MA: I think we actually tried to do that the first week, and it didn’t work. Contrary to what we’ve always done. There was something to me, at least, about the experience of creating it. The songs inform each other. It’s a process to get from beginning to end. There’s this thing that some people do, as opposed to when we record, where it’s really atomized. “Oh, yeah, I did a guitar track two weeks ago, let’s do the drum track for that one song.” It’s like all over the place. I think it creates a narrative. Who knows if people actually experience it like that, but I’d like to think so because we experienced it making it.

JM: Definitely. We work on the song, on the mood of the song, until it feels right.

BC: On that note, sometimes we’d have a perfectly good skeleton, or perfectly good basis and I’d just throw it away, because it just didn’t...

JM: It was too easy.

BC: It’s not that it’s too easy. It has to work on so many levels and you can’t trust your ears, you gotta trust your guts.

What influences filtered into this album?

BC: You know, I have a very big spiel about influences. I find it annoying when you say, “We were influenced by vernacular art, specifically black southern folk art, specifically Thornton Dial, Lonnie Holley. Bo Diddley.” That doesn’t mean we’re trying to emulate those. If you listen to our record, it still sounds like the same band. That’s just what we’re — or what I’m — influenced by. I think, collectively, we’re influenced hillbilly music, a lot by Carter family, Hank Williams.
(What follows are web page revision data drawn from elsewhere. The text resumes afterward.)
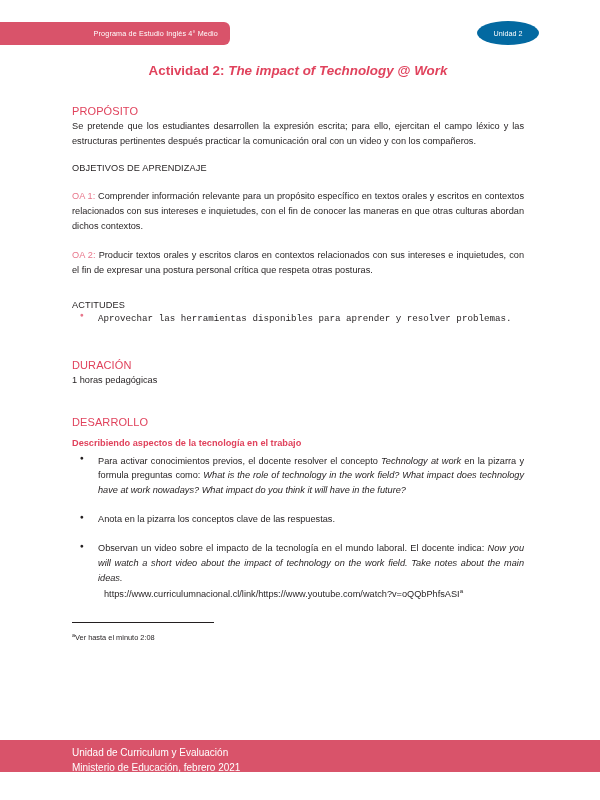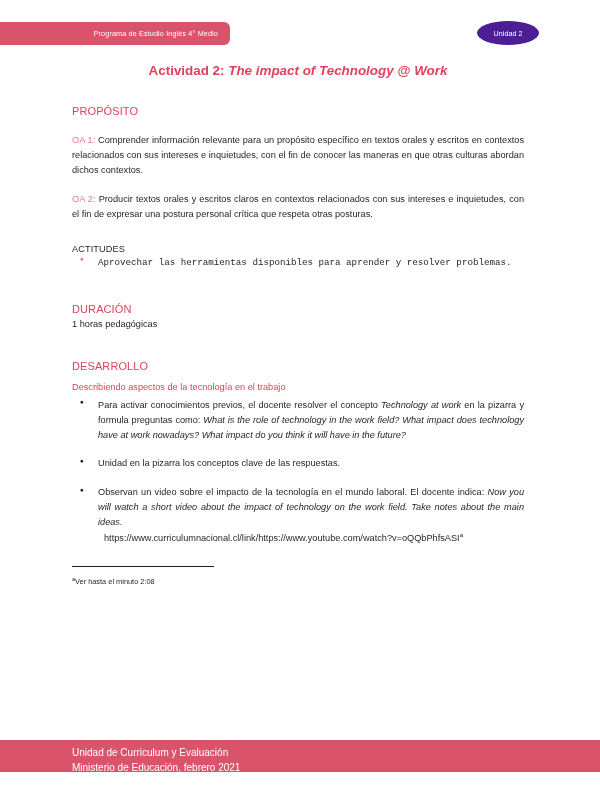--- a/index.html
+++ b/index.html
@@ -43,7 +43,7 @@
     left: 477px;
     width: 62px;
     height: 24px;
-    background: #4c1d95;
+    background: #0369a1;
     border-radius: 50%;
     display: flex;
     align-items: center;

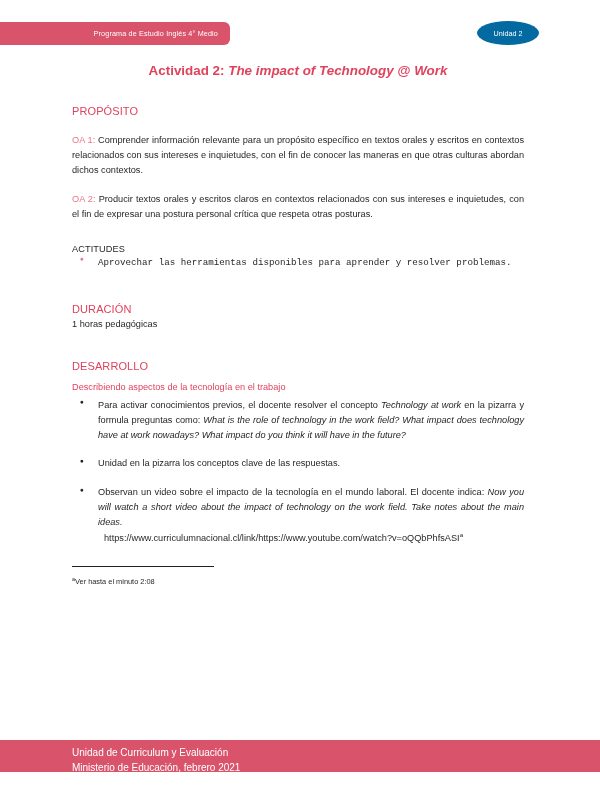--- a/index.html
+++ b/index.html
@@ -209,6 +209,7 @@
   </h1>
 
   <div class="sec-head">PROPÓSITO</div>
+  <p class="body">Se pretende que los estudiantes desarrollen la expresión escrita; para ello, ejercitan el campo léxico y las estructuras pertinentes después practicar la comunicación oral con un video y con los compañeros.</p>
 
   <div class="spacer-sm"></div>
 

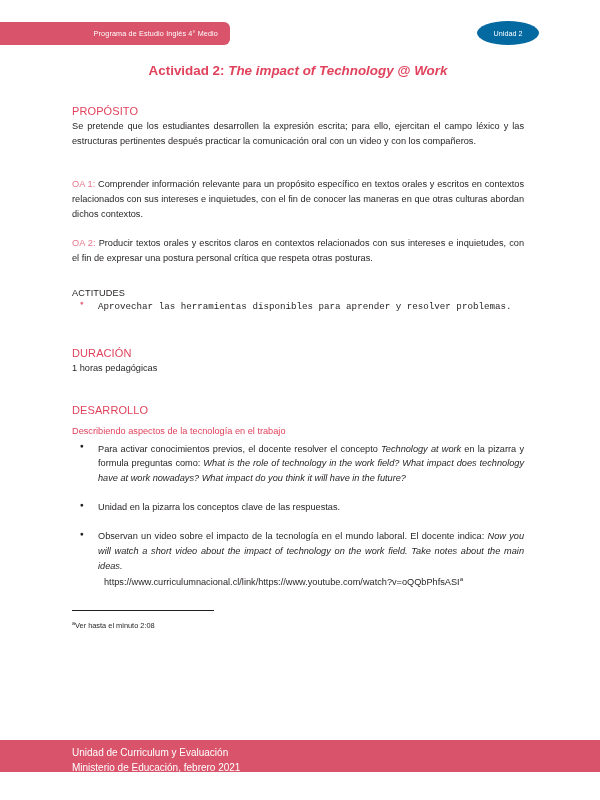--- a/index.html
+++ b/index.html
@@ -211,6 +211,7 @@
   <div class="sec-head">PROPÓSITO</div>
   <p class="body">Se pretende que los estudiantes desarrollen la expresión escrita; para ello, ejercitan el campo léxico y las estructuras pertinentes después practicar la comunicación oral con un video y con los compañeros.</p>
 
+  <div class="sec-head-dark">OBJETIVOS DE APRENDIZAJE</div>
   <div class="spacer-sm"></div>
 
   <p class="body">

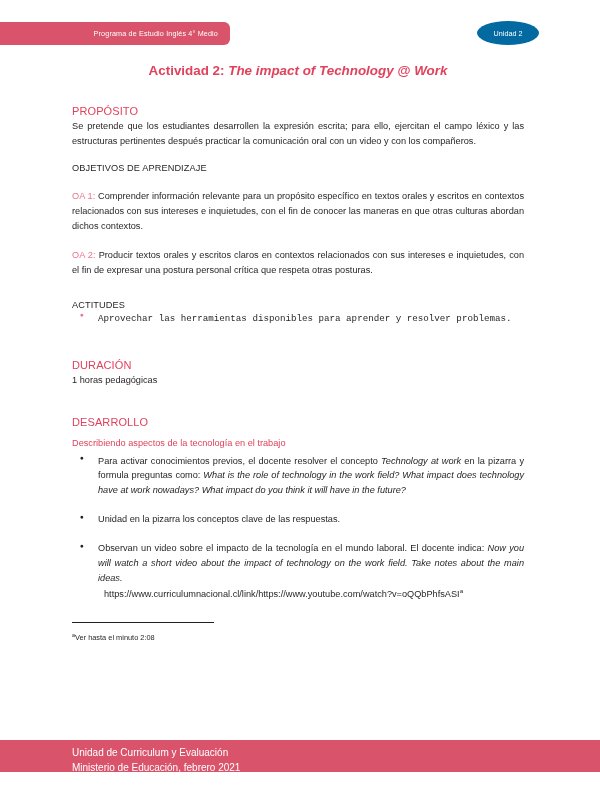--- a/index.html
+++ b/index.html
@@ -88,7 +88,7 @@
   .sec-sub {
     color: #e0425c;
     font-size: 9.2px;
-    font-weight: normal;
+    font-weight: bold;
     margin: 0 0 6px 0;
   }
 

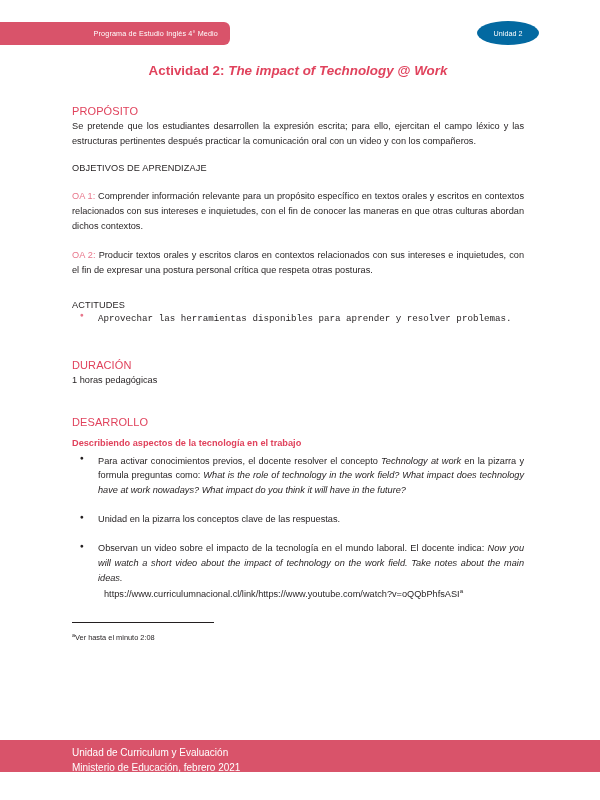--- a/index.html
+++ b/index.html
@@ -245,7 +245,7 @@
       <span>Para activar conocimientos previos, el docente resolver el concepto </span><span class="it">Technology at work</span><span> en la pizarra y formula preguntas como: </span><span class="it">What is the role of technology in the work field? What impact does technology have at work nowadays? What impact do you think it will have in the future?</span>
     </li>
 
-    <li>Unidad en la pizarra los conceptos clave de las respuestas.</li>
+    <li>Anota en la pizarra los conceptos clave de las respuestas.</li>
 
     <li>
       <span>Observan un video sobre el impacto de la tecnología en el mundo laboral. El docente indica: </span><span class="it">Now you will watch a short video about the impact of technology on the work field. Take notes about the main ideas.</span>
Even if the sound doesn't come through in your music, what draws you to these artists? What are you getting from them?

BC: Ears. The ways they present themselves. The way that their personalities are secondary to the music and the songs and the stories they’re telling. And the way that they’re very humble. I don’t know if we’re displaying any of that. You say to me, what are your interests, what are your influences. It’s not going to make sense when you put it side by side with what I’m producing. I’m sure it’s the same for everyone else. When you’re young you take you influences and you emulate them. You shake it into your own thing, but I feel like as I’ve gotten older and older my influences get farther and farther away from what I produce. I’m looking for energy as opposed to aesthetics. The artists who inspire me tend to be black and tend to be from backgrounds that I don’t understand or pretend to.

When does a song become a Deerhunter song?
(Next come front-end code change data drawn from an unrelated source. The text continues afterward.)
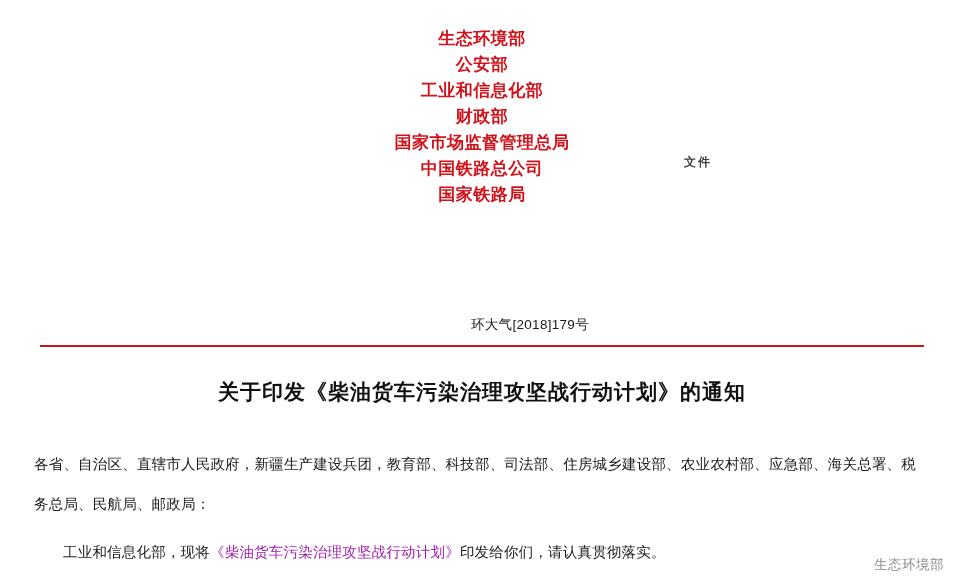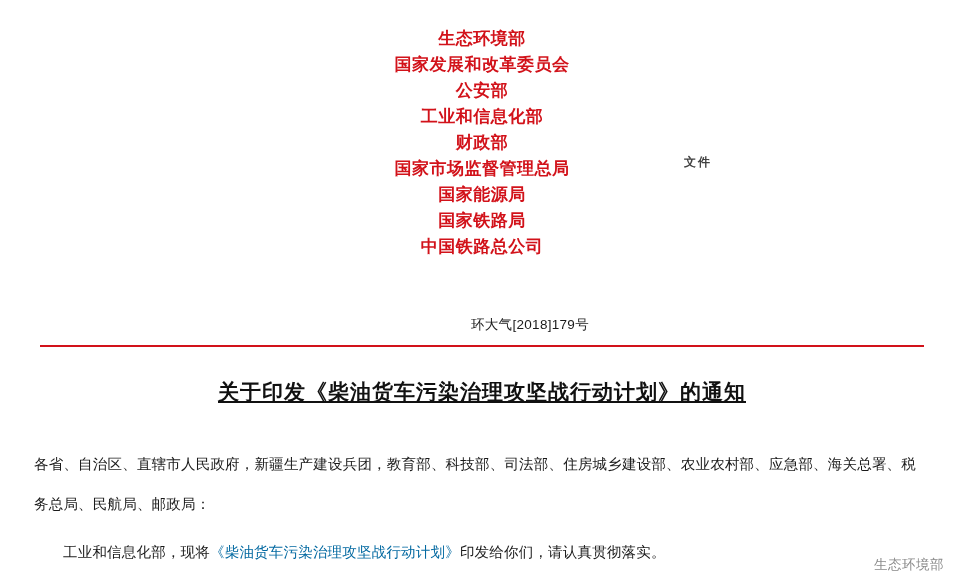--- a/index.html
+++ b/index.html
@@ -129,7 +129,6 @@
   <div class="header">
     <div class="agency-list">
       <div class="agency">生态环境部</div>
-      <div class="agency">国家发展和改革委员会</div>
       <div class="agency">公安部</div>
       <div class="agency">工业和信息化部</div>
       <div class="agency">财政部</div>

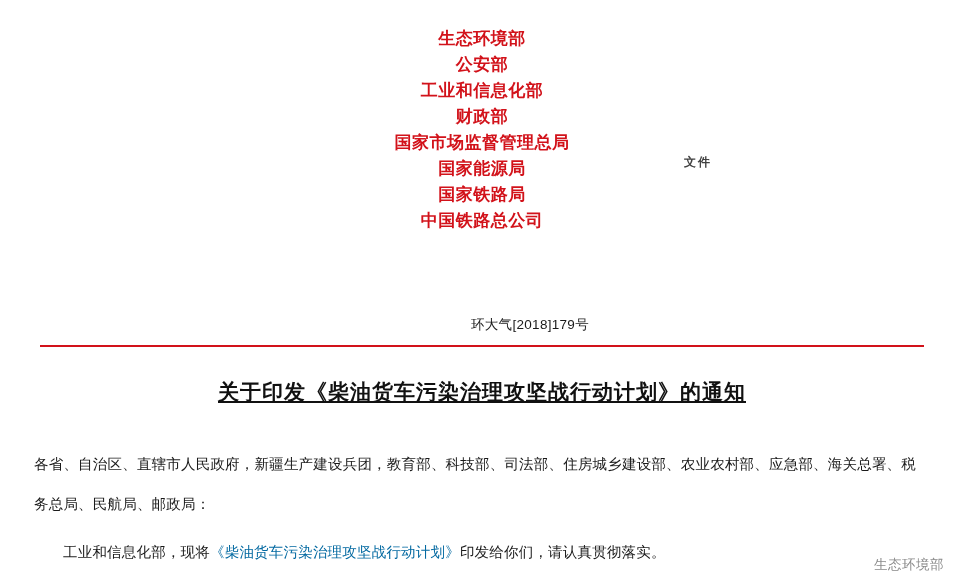--- a/index.html
+++ b/index.html
@@ -133,7 +133,6 @@
       <div class="agency">工业和信息化部</div>
       <div class="agency">财政部</div>
       <div class="agency">国家市场监督管理总局</div>
-      <div class="agency">国家能源局</div>
       <div class="agency">国家铁路局</div>
       <div class="agency">中国铁路总公司</div>
     </div>

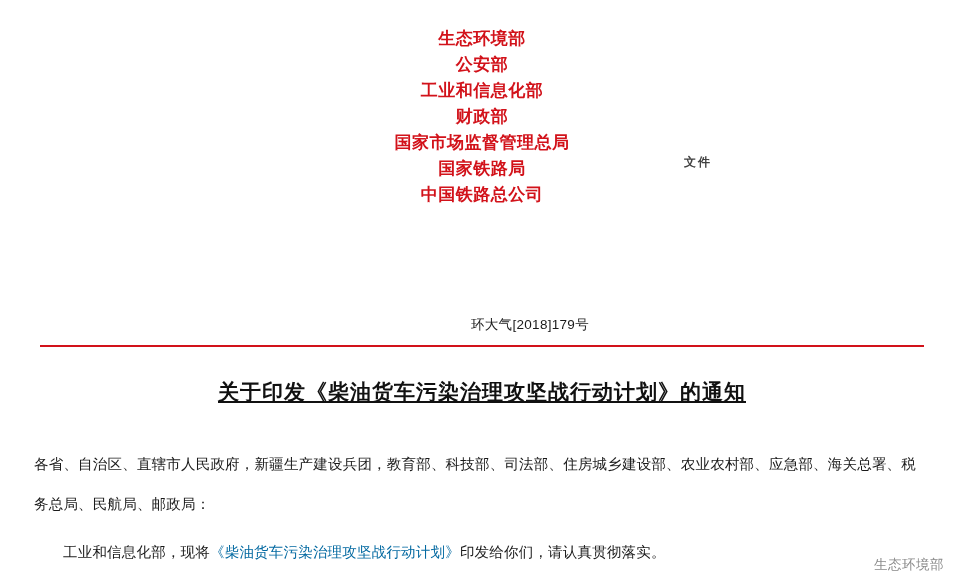--- a/index.html
+++ b/index.html
@@ -133,8 +133,8 @@
       <div class="agency">工业和信息化部</div>
       <div class="agency">财政部</div>
       <div class="agency">国家市场监督管理总局</div>
+      <div class="agency">中国铁路总公司</div>
       <div class="agency">国家铁路局</div>
-      <div class="agency">中国铁路总公司</div>
     </div>
     <div class="wenjian">文件</div>
   </div>

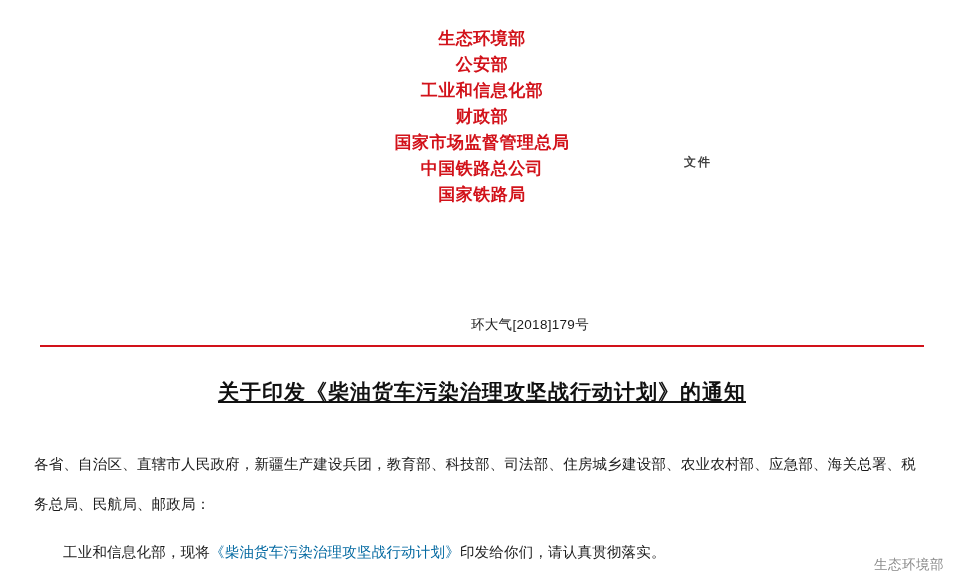--- a/index.html
+++ b/index.html
@@ -86,7 +86,6 @@
     font-weight: bold;
     color: #111111;
     letter-spacing: 1px;
-    text-decoration: underline;
   }
 
   

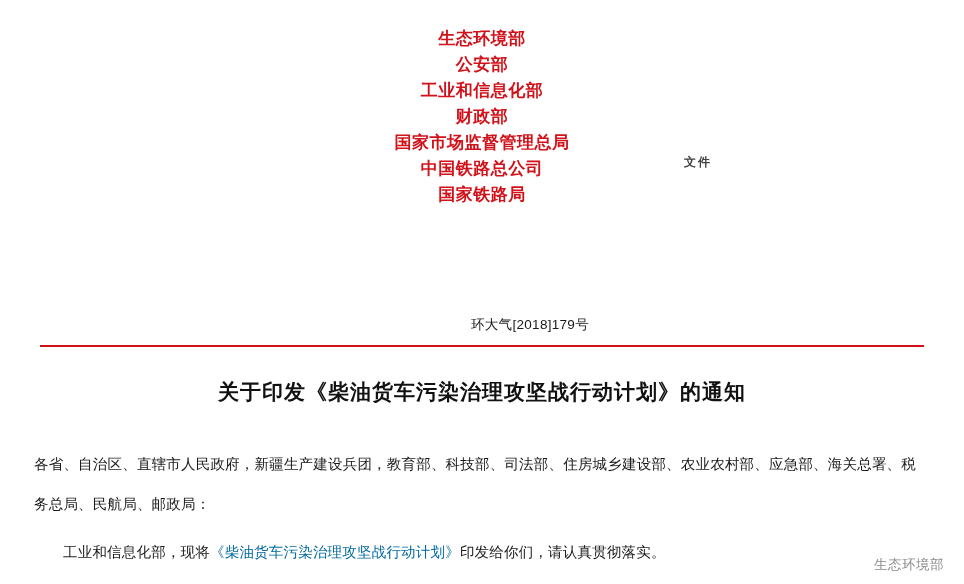--- a/index.html
+++ b/index.html
@@ -107,7 +107,7 @@
     margin-top: 8px !important;
   }
   .plan-link {
-    color: #0369a1;
+    color: #a21caf;
   }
BC: It’s sort of like taking a photo, I think, and adjusting the aperture until you have a good feeling about it. I don’t really know if Deerhunter has a sound, frankly. I definitely know that Locket has a sound, and Moses has a sound, and I have a sound. I can listen to Lotus Plaza, and Atlas Sounds, and Moses’s recording — which I’m not exactly positive what he wants to call them, Moon Diagrams, I think — I hear so much of our personalities in them. A lot of people say to me, if you combined the rock stuff off of “Parallax” or “The Floodlight Collective,” that you’d have one hell of a Deerhunter record. It’s like, “Jesus, I wonder why.” The thing that’s missing, of course, is the rhythm section, Moses and Josh McKay now, Moses and someone named Josh.

So Connie Lungpin? What’s the deal with that?

BC: She’s not real. I don’t even know where that came from. I don’t even remember it. But you know, whatever. I’m Peter Soxbox today.